Civilizacionistas pseudo-laicos contra clericais
A emissão de ontem do programa popularmente conhecido como «Prós e Prós» foi menos desequilibrada do que eu esperava. Fátima Bonifácio e António Barreto (duas escolhas surpreendentes para representar a perspectiva laica…) estiveram razoavelmente bem, embora Bonifácio seja mais conservadora do que a generalidade dos laicistas quanto ao casamento entre homossexuais, e Barreto tenha evitado deliberadamente discutir a interrupção voluntária de gravidez. Quanto ao público, é francamente escandaloso que tenha sido escolhida «uma chusma de “Morangos com Açúcar”, a tresandar a colégio com nome de santo» para servir de claque ao Talibã das Neves, e que não tenham sido convidados ateus e agnósticos para o público, ao contrário do que acontecera em ocasiões anteriores.
Nestas condições, o cardeal Saraiva conseguiu difundir a mentira habitual segundo a qual o tratado constitucional europeu «ofendeu» de alguma forma os católicos por o Preâmbulo não conter uma referência ao cristianismo, sem que nenhum dos «laicos» lhe recordasse que a ICAR, ao garantir um direito de consulta institucional através do artigo I-52º, conseguiu uma vitória tal que em França os bispos até apelaram ao «sim» no referendo, e que em Portugal Policarpo se preparava para fazer o mesmo.
Saraiva foi também espalhando números fantasiosos sobre os muçulmanos residentes na Europa (os 35 milhões que referiu são um exagero enorme, mesmo contando com os habitantes de Istambul) e apelando implicitamente a uma «Cruzada» contra o Islão, a única religião que segundo os participantes do programa de ontem tem «fundamentalistas». Aliás, Bonifácio convergiu com Saraiva na preocupação quanto à destruição da «identidade cultural» europeia, o que é paradoxal quando se considera que Fátima Bonifácio foi impecável na defesa da liberdade individual como fundamento da nossa polis (e assim encostou César das Neves à parede de forma exemplar), liberdade individual essa que, cara senhora, acarreta o direito de abandonar a «identidade cultural» e de não ser oprimido por esta. Implica o direito de ter filhos quando se quer ou mesmo de não os ter, mas também pode resultar numa Europa que não seja branca nem cristã, o que não compreendo que a incomode se defende efectivamente a herança iluminista.
César das Neves atreveu-se a dizer que os conflitos religiosos em Portugal foram curtos, sem que ninguém lhe tivesse recordado que cristãos e muçulmanos estiveram em guerra no nosso território de 711 a 1249; que em 1496 os judeus foram convertidos à força e em 1506 massacrados no pogrom de Lisboa; que a Inquisição se estabeleceu em 1536 e durou até 1821; que em 1846 ainda se perseguiram protestantes na Madeira; e que as minorias religiosas só começaram a sair da clandestinidade em 1911, com a República.

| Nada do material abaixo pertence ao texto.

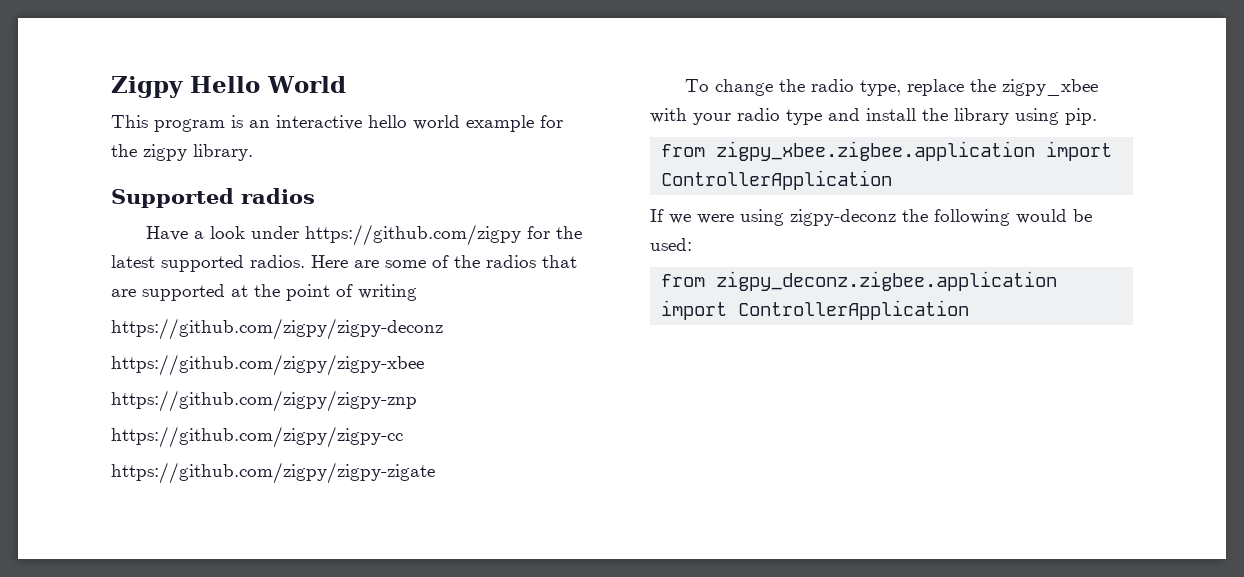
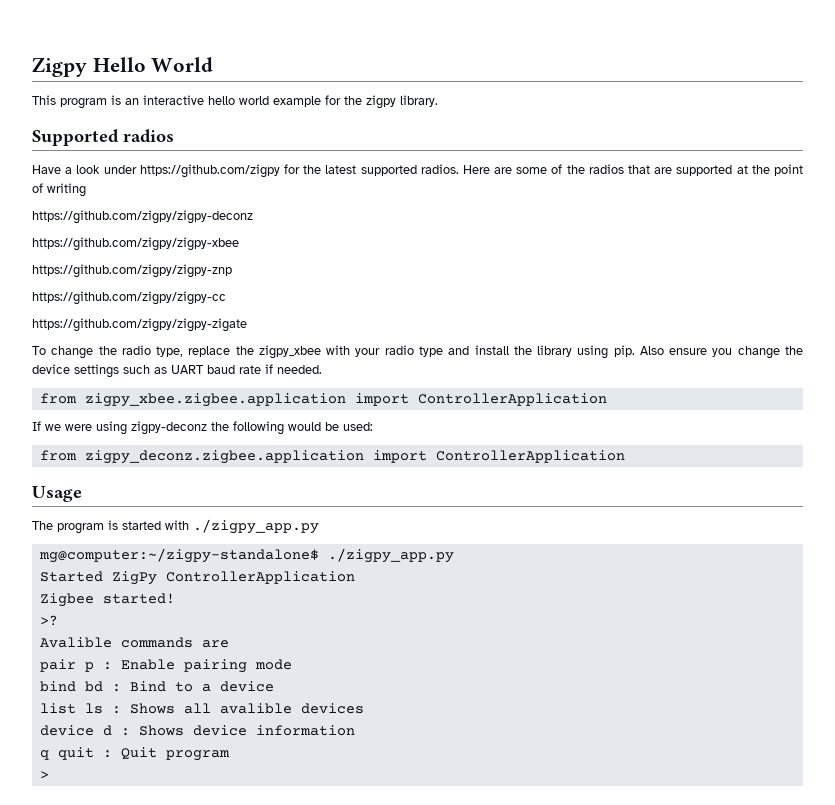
(1097, 116) none -> [639,346,803,359] [32,364,322,378] Also ensure you change the device settings such as UART baud rate if needed.
(970, 310) none -> [32,486,82,502] [32,519,319,534] [38,548,454,563] [39,571,355,585] [39,593,175,607] [39,615,58,626] [39,637,229,648] [39,659,292,673] [39,681,274,692] [39,703,364,714] [39,725,355,736] [39,747,230,761] [39,771,49,779] // Usage // The program is started with ./zigpy_app.py // mg@computer:~/zigpy-standalone$ ./zigpy_app.py // Started ZigPy ControllerApplication // Zigbee started! // >? // Avalible commands are // pair p : Enable pairing mode // bind bd : Bind to a device // list ls : Shows all avalible devices // device d : Shows device information // q quit : Quit program // >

Rendo no entanto a minha homenagem a César das Neves, que tentou explicar que a verdadeira clivagem se nota nas questões de família, e é entre laicistas e clericais (sendo estes muçulmanos ou católicos), ao contrário do que pensam Bonifácio e Barreto, que me pareceram excessivamente obcecados com a sua «guerra civilizacional». E quero destacar a intervenção de um jovem católico que se mostrou pronto para ser terrorista (e consequentemente matar milhares de pessoas) se o proibissem de usar um penduricalho que trazia ao peito. Esse jovem mostrou a quem quiser ver qual é raiz de acontecimentos como o 11 de Setembro: a imunidade ética que a religião confere aos crentes.